- _ACTIVITY_:
Match the word "center". Return each line of the data below where it appears.
——————————
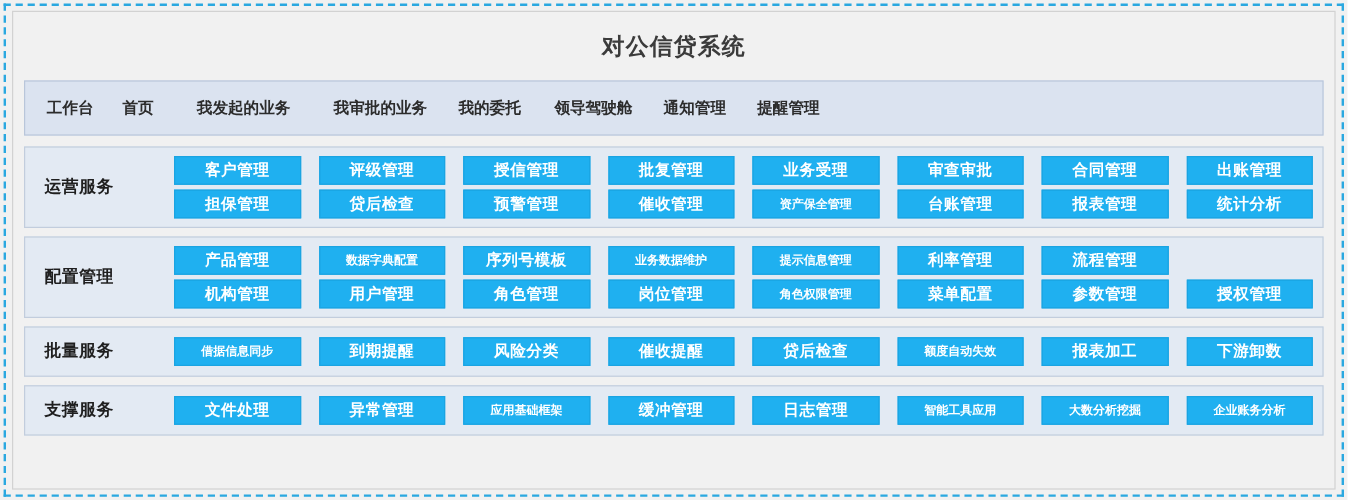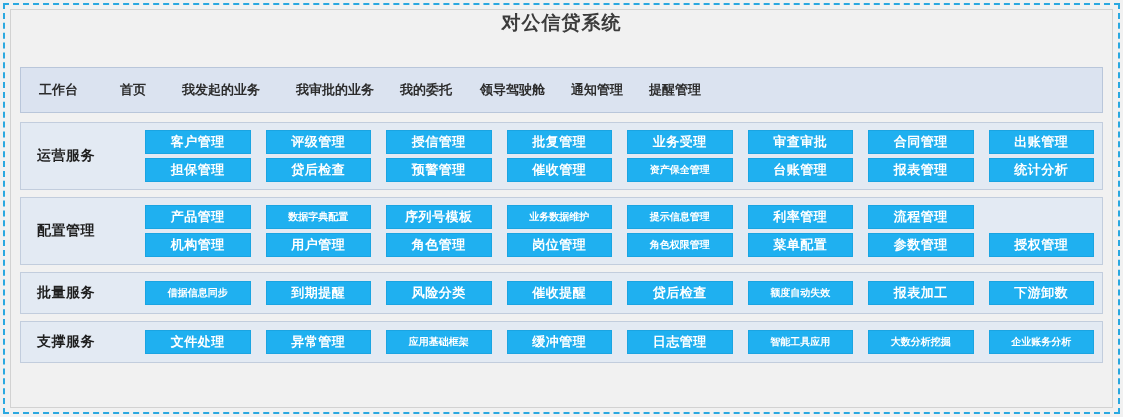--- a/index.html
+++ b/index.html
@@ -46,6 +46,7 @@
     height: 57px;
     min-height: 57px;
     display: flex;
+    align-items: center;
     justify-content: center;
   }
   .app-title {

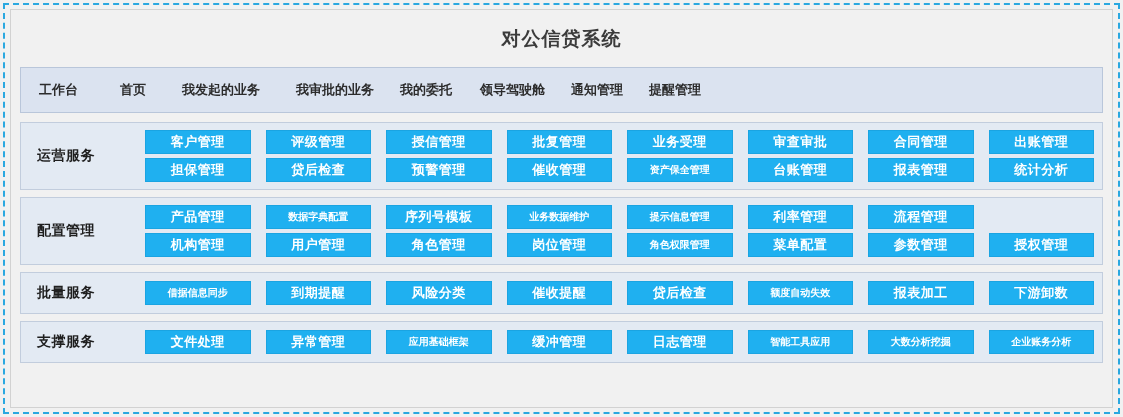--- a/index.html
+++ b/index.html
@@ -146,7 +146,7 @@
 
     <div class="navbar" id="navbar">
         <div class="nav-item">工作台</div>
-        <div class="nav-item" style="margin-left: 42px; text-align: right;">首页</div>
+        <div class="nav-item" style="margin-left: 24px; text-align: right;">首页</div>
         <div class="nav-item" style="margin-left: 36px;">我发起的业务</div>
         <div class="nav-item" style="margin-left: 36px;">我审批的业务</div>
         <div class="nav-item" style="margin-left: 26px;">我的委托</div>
——————————
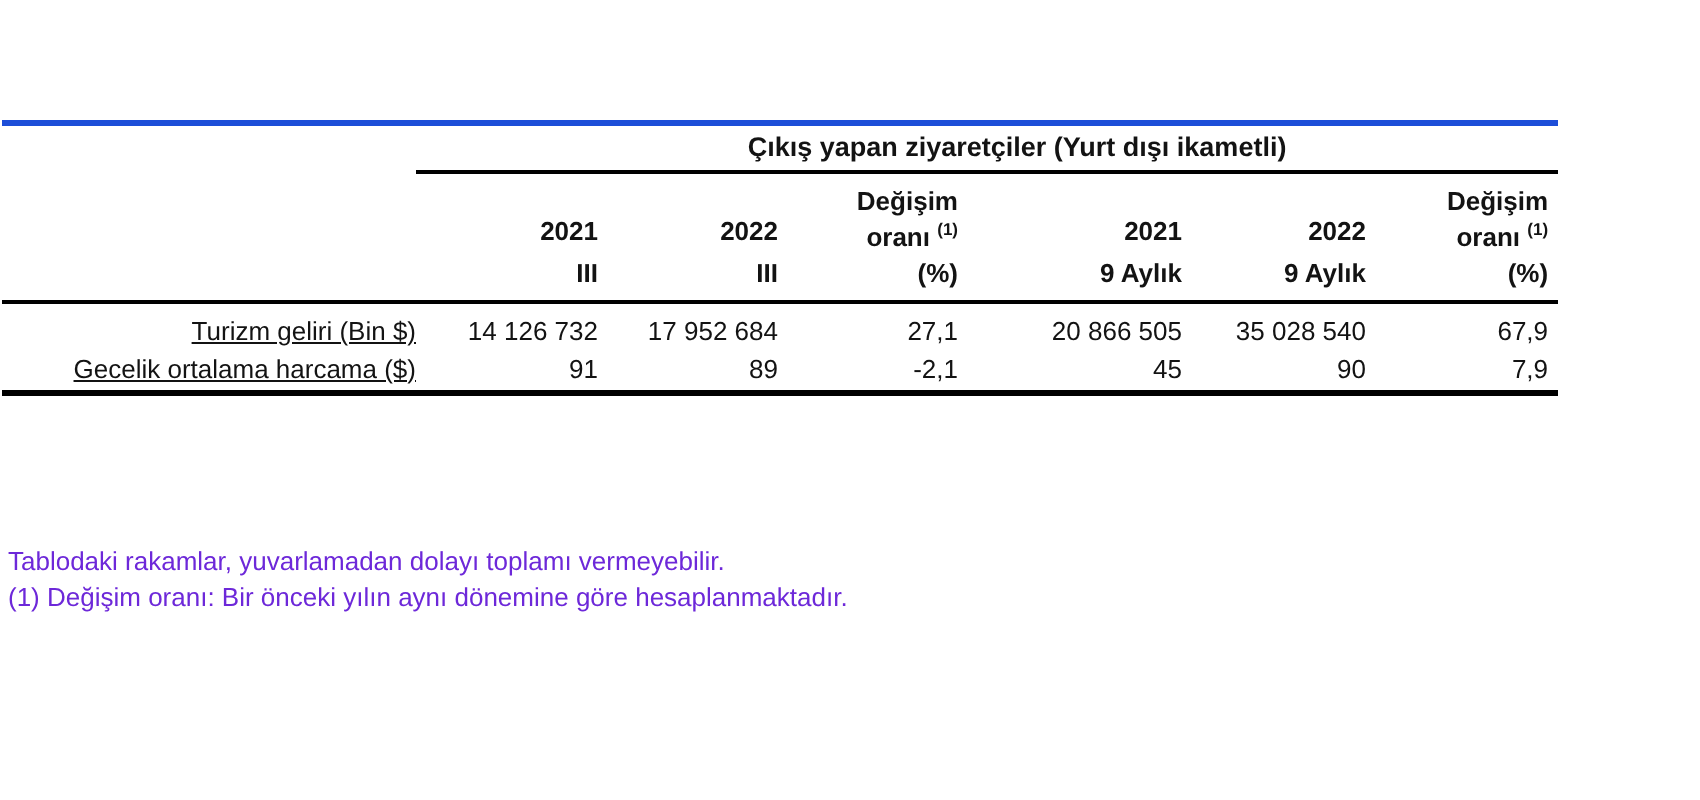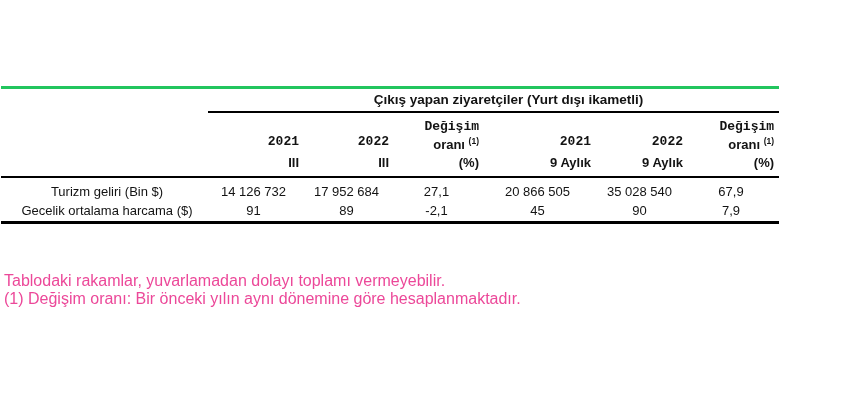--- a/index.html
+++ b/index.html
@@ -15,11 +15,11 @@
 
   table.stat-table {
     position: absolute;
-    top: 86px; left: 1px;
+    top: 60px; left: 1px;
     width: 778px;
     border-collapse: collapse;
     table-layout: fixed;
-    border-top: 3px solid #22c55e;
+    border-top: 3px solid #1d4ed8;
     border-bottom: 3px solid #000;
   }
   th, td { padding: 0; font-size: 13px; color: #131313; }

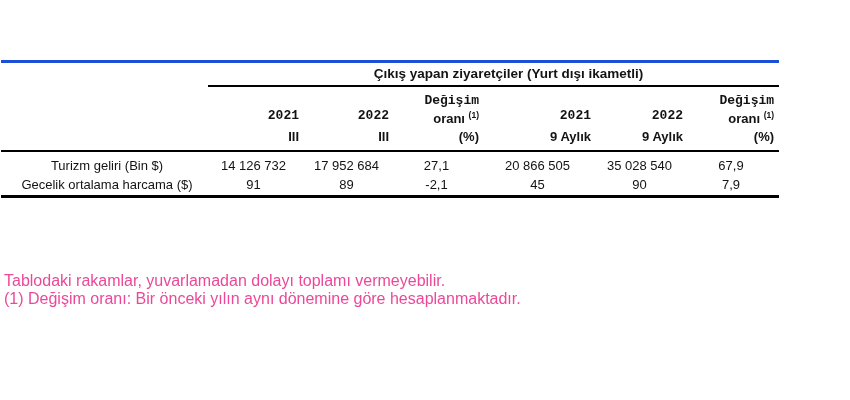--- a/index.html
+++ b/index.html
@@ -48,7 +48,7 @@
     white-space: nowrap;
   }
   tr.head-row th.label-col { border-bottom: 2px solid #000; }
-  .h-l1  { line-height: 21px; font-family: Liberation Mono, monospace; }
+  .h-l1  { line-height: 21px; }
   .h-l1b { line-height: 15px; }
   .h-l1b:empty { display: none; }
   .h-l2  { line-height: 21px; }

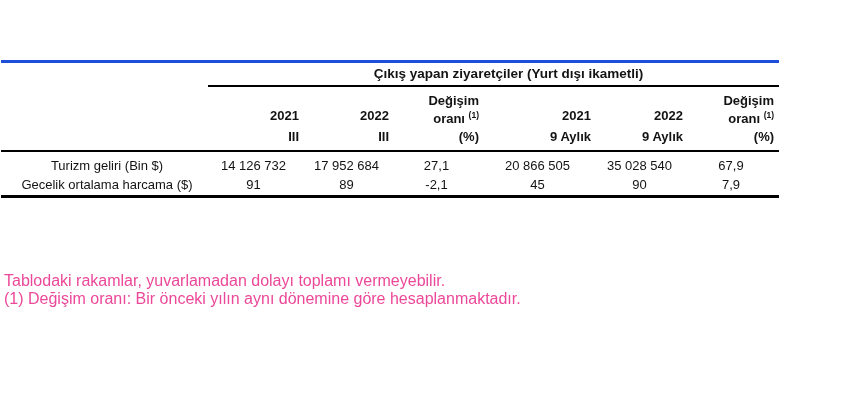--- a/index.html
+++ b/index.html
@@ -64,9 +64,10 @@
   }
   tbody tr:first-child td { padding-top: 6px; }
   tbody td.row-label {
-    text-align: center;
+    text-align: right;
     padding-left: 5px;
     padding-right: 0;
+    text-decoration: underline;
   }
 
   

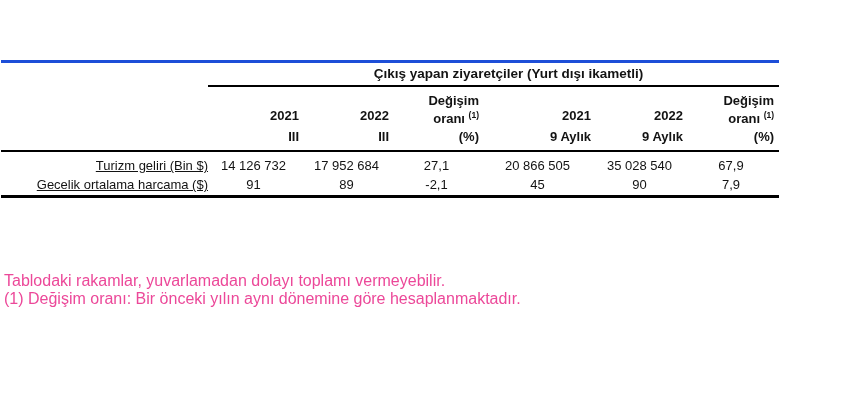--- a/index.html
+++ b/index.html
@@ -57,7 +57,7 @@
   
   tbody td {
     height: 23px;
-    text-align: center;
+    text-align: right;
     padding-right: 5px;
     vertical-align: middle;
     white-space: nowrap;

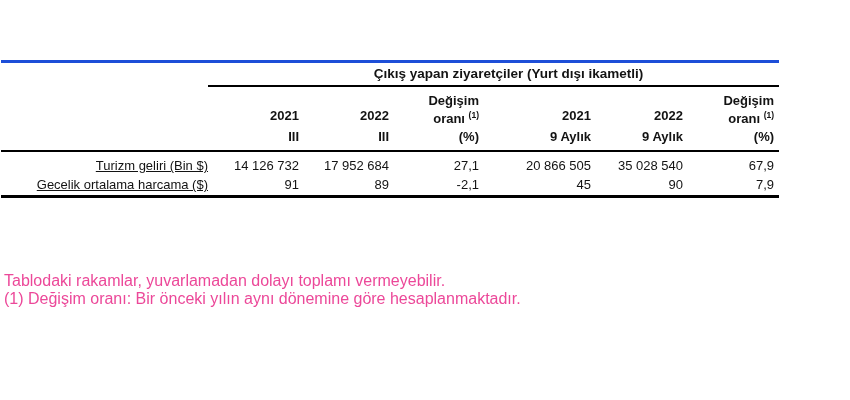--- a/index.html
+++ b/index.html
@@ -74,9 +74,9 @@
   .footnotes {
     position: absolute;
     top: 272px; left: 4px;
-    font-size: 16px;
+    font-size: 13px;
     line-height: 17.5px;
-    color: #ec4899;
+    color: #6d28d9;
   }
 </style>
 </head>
——————————
- _RESULT OF THE TASK_:
+    align-items: center;
     justify-content: center;
-    text-align: center;
-    text-align: center;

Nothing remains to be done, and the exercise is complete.